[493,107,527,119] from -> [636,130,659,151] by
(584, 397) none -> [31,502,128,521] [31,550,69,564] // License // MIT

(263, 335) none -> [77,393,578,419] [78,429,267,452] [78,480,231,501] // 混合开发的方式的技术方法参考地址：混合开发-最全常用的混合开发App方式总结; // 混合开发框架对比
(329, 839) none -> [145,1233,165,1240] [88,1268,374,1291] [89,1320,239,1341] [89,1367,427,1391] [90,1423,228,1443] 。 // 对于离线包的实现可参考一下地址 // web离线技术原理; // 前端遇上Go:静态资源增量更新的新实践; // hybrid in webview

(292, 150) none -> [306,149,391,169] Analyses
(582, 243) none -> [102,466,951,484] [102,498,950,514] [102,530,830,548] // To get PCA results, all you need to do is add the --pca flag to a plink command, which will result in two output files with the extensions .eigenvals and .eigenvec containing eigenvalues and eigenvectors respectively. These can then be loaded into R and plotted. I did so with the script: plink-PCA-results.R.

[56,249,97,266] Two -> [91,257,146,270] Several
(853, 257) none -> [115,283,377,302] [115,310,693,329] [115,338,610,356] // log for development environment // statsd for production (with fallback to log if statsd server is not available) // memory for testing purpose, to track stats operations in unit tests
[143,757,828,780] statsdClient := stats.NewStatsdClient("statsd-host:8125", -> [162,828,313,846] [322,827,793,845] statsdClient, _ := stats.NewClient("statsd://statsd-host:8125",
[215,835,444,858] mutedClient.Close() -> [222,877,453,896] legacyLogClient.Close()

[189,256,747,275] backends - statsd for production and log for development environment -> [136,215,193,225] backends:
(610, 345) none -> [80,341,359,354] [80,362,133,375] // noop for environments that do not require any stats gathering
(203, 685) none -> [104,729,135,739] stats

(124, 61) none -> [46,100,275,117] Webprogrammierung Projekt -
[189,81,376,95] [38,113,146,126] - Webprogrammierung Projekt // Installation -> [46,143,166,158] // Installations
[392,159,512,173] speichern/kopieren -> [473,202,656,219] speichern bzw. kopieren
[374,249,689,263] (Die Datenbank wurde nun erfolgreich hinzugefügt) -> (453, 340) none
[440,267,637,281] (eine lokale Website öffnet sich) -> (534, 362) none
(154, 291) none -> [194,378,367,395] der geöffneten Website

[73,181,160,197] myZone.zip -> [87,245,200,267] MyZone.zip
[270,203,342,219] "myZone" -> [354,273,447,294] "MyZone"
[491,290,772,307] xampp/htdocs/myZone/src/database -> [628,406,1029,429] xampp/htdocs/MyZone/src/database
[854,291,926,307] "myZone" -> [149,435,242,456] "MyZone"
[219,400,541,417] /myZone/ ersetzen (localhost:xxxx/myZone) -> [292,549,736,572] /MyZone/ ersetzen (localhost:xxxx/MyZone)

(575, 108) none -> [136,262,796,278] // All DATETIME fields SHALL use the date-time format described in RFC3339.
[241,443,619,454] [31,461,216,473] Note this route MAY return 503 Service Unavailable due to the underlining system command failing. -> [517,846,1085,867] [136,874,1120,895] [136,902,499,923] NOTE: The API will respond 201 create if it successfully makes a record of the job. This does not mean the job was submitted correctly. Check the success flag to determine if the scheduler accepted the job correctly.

□ □ □ □ □ □ □

Nothing may be dropped or altered. Copy every line above.

[Your response]
[493,107,527,119] from -> [636,130,659,151] by
(584, 397) none -> [31,502,128,521] [31,550,69,564] // License // MIT

(263, 335) none -> [77,393,578,419] [78,429,267,452] [78,480,231,501] // 混合开发的方式的技术方法参考地址：混合开发-最全常用的混合开发App方式总结; // 混合开发框架对比
(329, 839) none -> [145,1233,165,1240] [88,1268,374,1291] [89,1320,239,1341] [89,1367,427,1391] [90,1423,228,1443] 。 // 对于离线包的实现可参考一下地址 // web离线技术原理; // 前端遇上Go:静态资源增量更新的新实践; // hybrid in webview

(292, 150) none -> [306,149,391,169] Analyses
(582, 243) none -> [102,466,951,484] [102,498,950,514] [102,530,830,548] // To get PCA results, all you need to do is add the --pca flag to a plink command, which will result in two output files with the extensions .eigenvals and .eigenvec containing eigenvalues and eigenvectors respectively. These can then be loaded into R and plotted. I did so with the script: plink-PCA-results.R.

[56,249,97,266] Two -> [91,257,146,270] Several
(853, 257) none -> [115,283,377,302] [115,310,693,329] [115,338,610,356] // log for development environment // statsd for production (with fallback to log if statsd server is not available) // memory for testing purpose, to track stats operations in unit tests
[143,757,828,780] statsdClient := stats.NewStatsdClient("statsd-host:8125", -> [162,828,313,846] [322,827,793,845] statsdClient, _ := stats.NewClient("statsd://statsd-host:8125",
[215,835,444,858] mutedClient.Close() -> [222,877,453,896] legacyLogClient.Close()

[189,256,747,275] backends - statsd for production and log for development environment -> [136,215,193,225] backends:
(610, 345) none -> [80,341,359,354] [80,362,133,375] // noop for environments that do not require any stats gathering
(203, 685) none -> [104,729,135,739] stats

(124, 61) none -> [46,100,275,117] Webprogrammierung Projekt -
[189,81,376,95] [38,113,146,126] - Webprogrammierung Projekt // Installation -> [46,143,166,158] // Installations
[392,159,512,173] speichern/kopieren -> [473,202,656,219] speichern bzw. kopieren
[374,249,689,263] (Die Datenbank wurde nun erfolgreich hinzugefügt) -> (453, 340) none
[440,267,637,281] (eine lokale Website öffnet sich) -> (534, 362) none
(154, 291) none -> [194,378,367,395] der geöffneten Website

[73,181,160,197] myZone.zip -> [87,245,200,267] MyZone.zip
[270,203,342,219] "myZone" -> [354,273,447,294] "MyZone"
[491,290,772,307] xampp/htdocs/myZone/src/database -> [628,406,1029,429] xampp/htdocs/MyZone/src/database
[854,291,926,307] "myZone" -> [149,435,242,456] "MyZone"
[219,400,541,417] /myZone/ ersetzen (localhost:xxxx/myZone) -> [292,549,736,572] /MyZone/ ersetzen (localhost:xxxx/MyZone)

(575, 108) none -> [136,262,796,278] // All DATETIME fields SHALL use the date-time format described in RFC3339.
[241,443,619,454] [31,461,216,473] Note this route MAY return 503 Service Unavailable due to the underlining system command failing. -> [517,846,1085,867] [136,874,1120,895] [136,902,499,923] NOTE: The API will respond 201 create if it successfully makes a record of the job. This does not mean the job was submitted correctly. Check the success flag to determine if the scheduler accepted the job correctly.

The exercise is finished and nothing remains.